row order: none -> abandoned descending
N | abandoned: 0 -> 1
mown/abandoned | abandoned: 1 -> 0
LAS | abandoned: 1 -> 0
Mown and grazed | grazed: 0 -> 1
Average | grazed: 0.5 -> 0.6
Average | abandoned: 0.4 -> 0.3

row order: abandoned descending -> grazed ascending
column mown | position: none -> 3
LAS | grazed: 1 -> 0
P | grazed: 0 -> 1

* * *

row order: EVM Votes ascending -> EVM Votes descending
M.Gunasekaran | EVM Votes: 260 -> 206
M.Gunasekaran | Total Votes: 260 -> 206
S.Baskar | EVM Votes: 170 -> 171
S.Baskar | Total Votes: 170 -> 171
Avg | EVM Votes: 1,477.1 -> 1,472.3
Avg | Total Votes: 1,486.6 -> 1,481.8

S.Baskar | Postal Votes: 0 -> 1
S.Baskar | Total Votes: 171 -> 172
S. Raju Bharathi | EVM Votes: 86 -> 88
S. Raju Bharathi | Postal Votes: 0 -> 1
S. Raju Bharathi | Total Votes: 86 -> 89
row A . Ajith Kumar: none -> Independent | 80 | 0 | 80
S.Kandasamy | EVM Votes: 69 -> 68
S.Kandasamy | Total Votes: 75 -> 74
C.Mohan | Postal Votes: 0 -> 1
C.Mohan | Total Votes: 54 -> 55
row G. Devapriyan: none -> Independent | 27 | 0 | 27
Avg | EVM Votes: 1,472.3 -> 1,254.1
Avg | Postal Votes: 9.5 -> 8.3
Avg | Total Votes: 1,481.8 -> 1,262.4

TASK ITEM =
Above are the records. Copy the lines beginning at the one that has "Average | grazed: 0.5 -> 0.6" and ending with the one that has "P | grazed: 0 -> 1", unchanged.

TASK ANSWER =
Average | grazed: 0.5 -> 0.6
Average | abandoned: 0.4 -> 0.3

row order: abandoned descending -> grazed ascending
column mown | position: none -> 3
LAS | grazed: 1 -> 0
P | grazed: 0 -> 1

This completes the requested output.